**Work instruction**:
Please write out all the data that follows exactly, without the pictures.

**Exercise materials**:
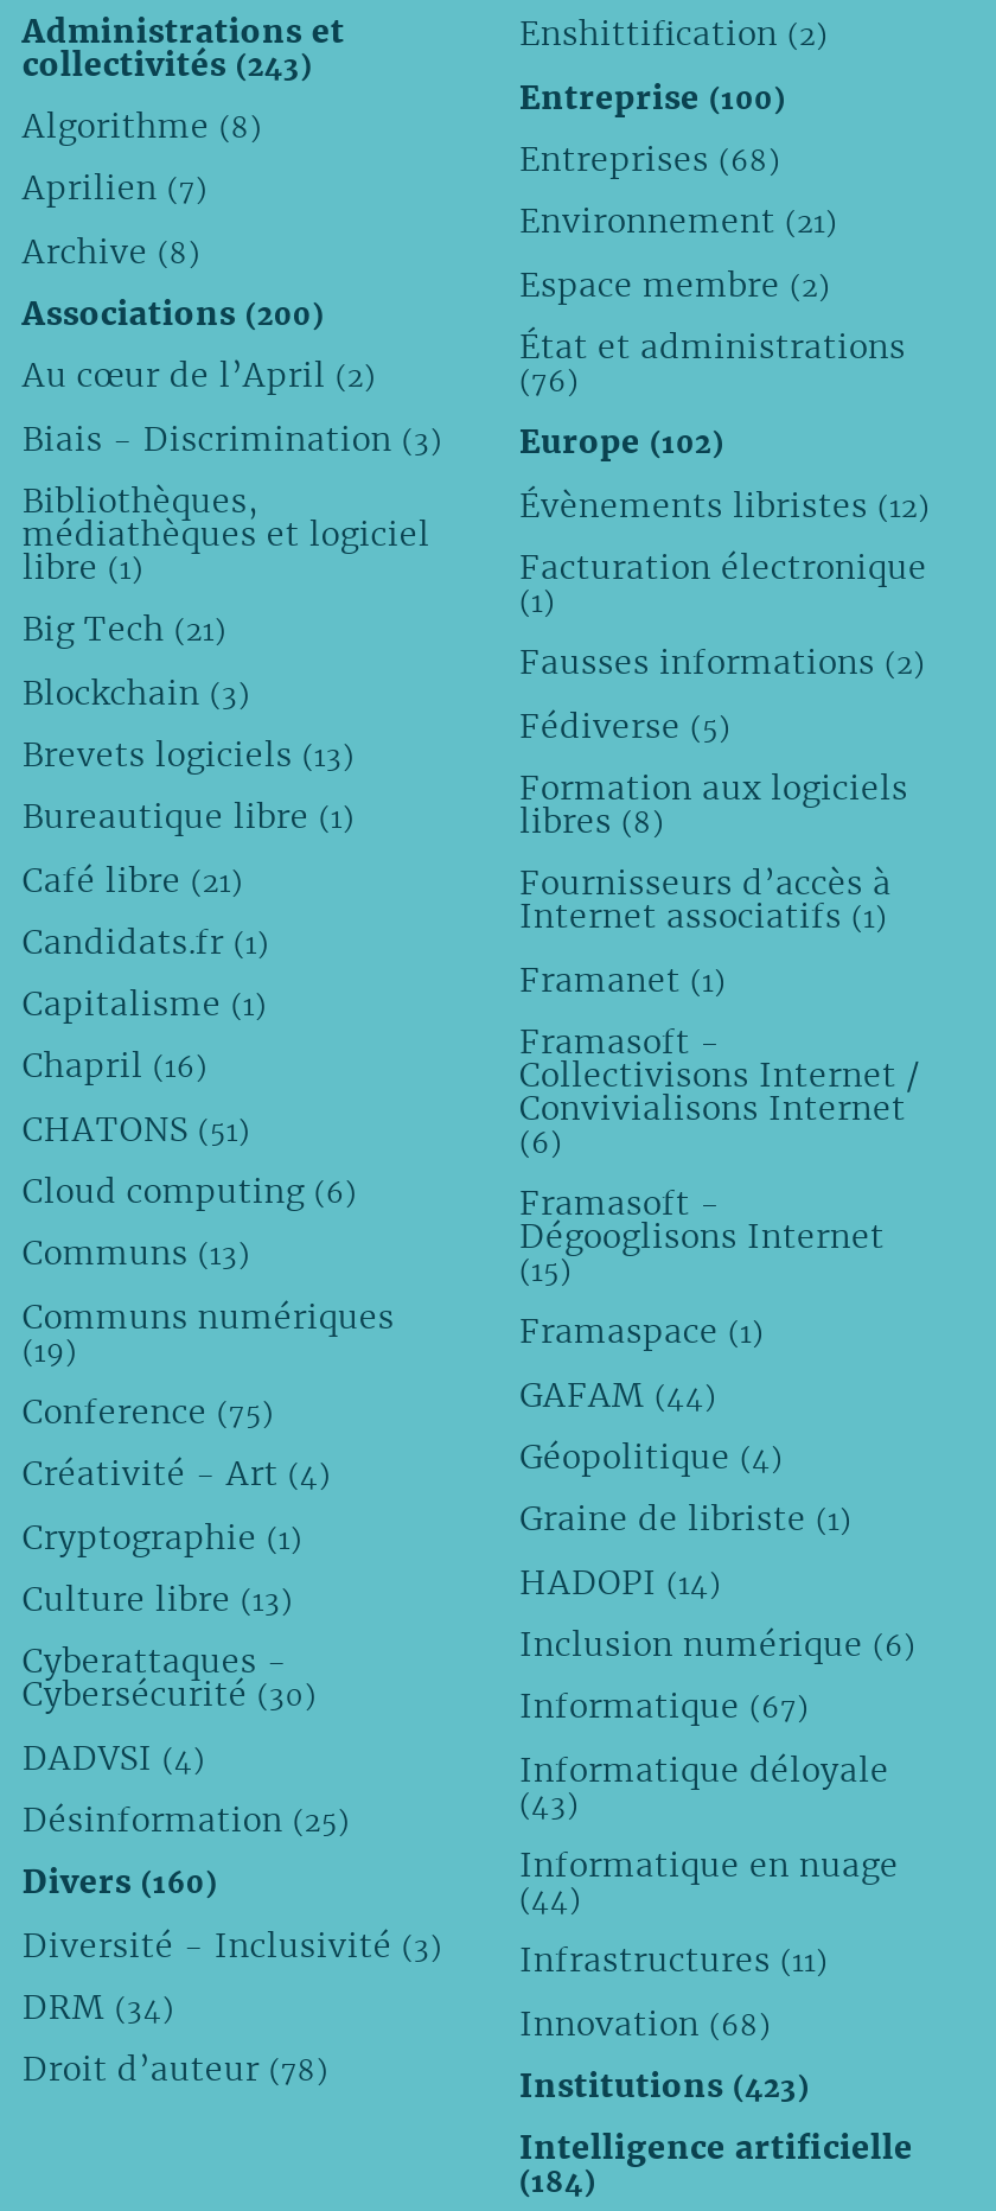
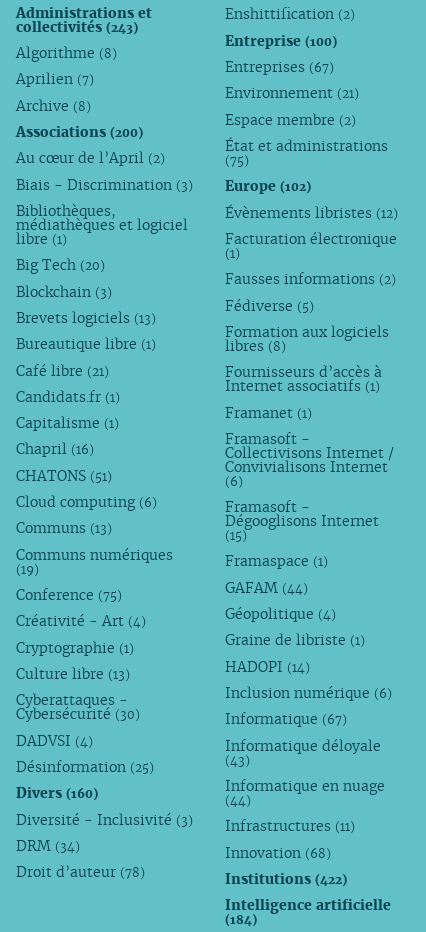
[519,138,780,181] Entreprises (68) -> [225,58,334,76] Entreprises (67)
[519,363,578,399] (76) -> [225,153,249,168] (75)
[22,608,226,651] Big Tech (21) -> [16,256,105,274] Big Tech (20)
[519,2064,808,2106] Institutions (423) -> [225,870,347,888] Institutions (422)

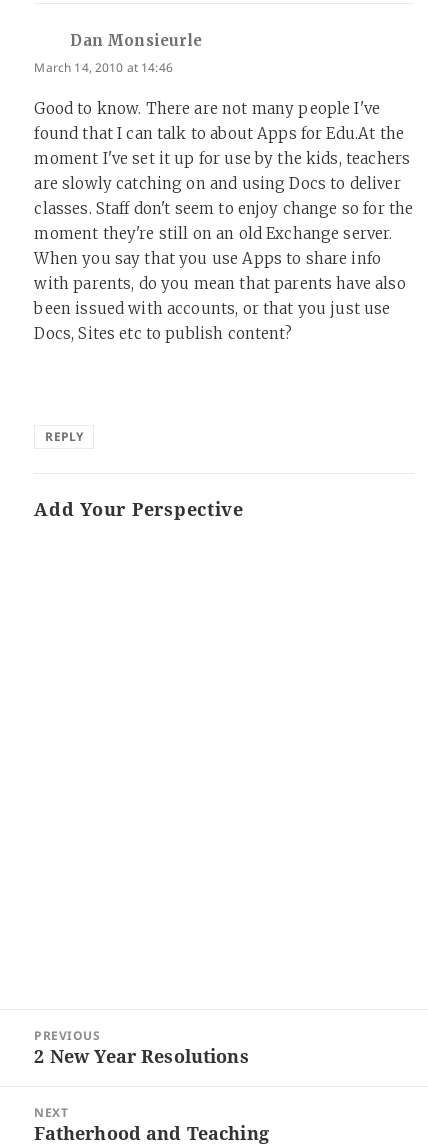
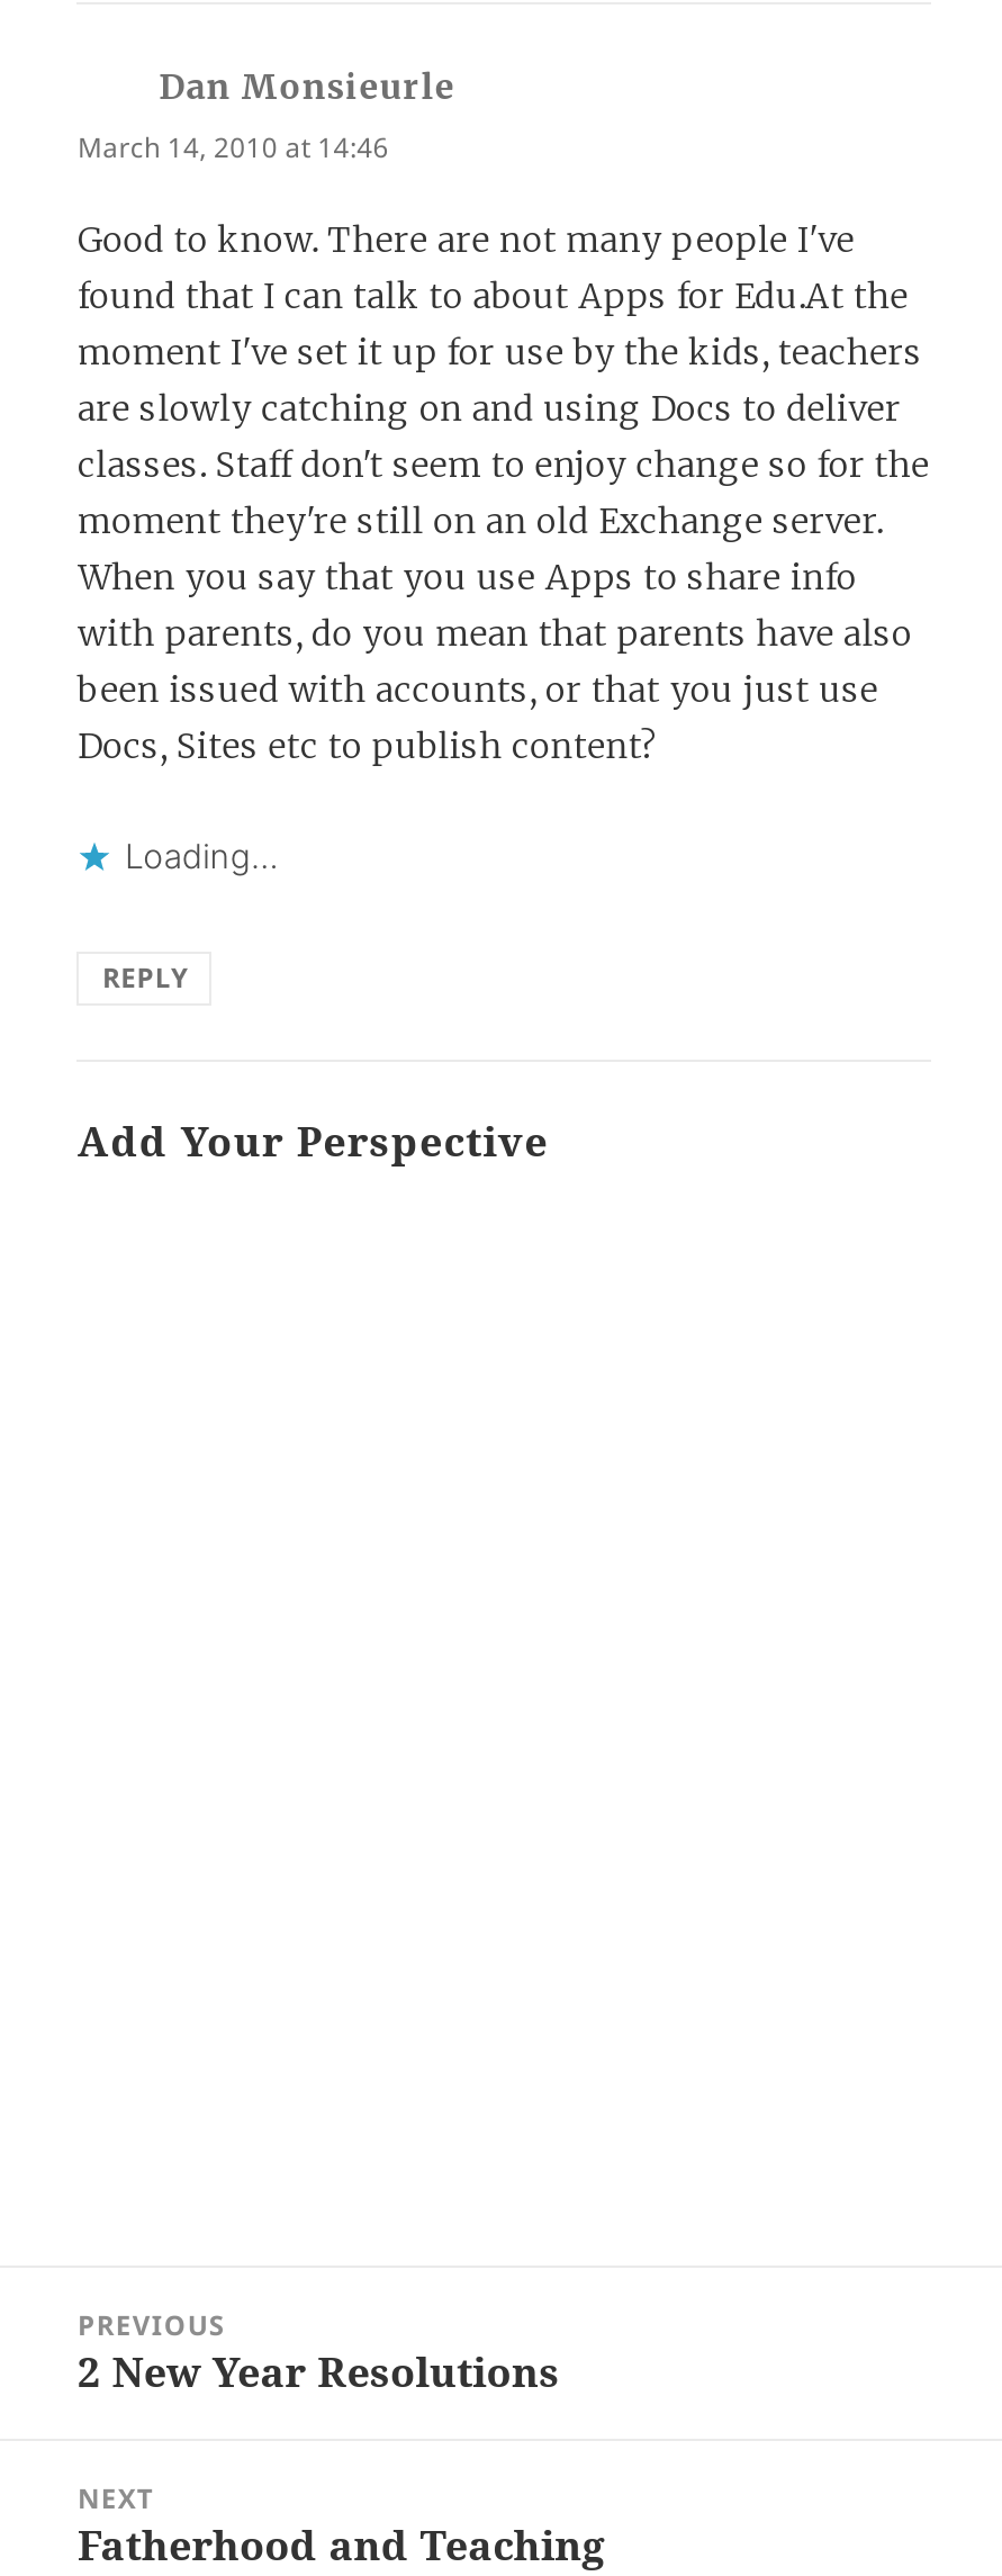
none -> [125,834,279,877] Loading...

**Solution to this task**:
[519,138,780,181] Entreprises (68) -> [225,58,334,76] Entreprises (67)
[519,363,578,399] (76) -> [225,153,249,168] (75)
[22,608,226,651] Big Tech (21) -> [16,256,105,274] Big Tech (20)
[519,2064,808,2106] Institutions (423) -> [225,870,347,888] Institutions (422)

none -> [125,834,279,877] Loading...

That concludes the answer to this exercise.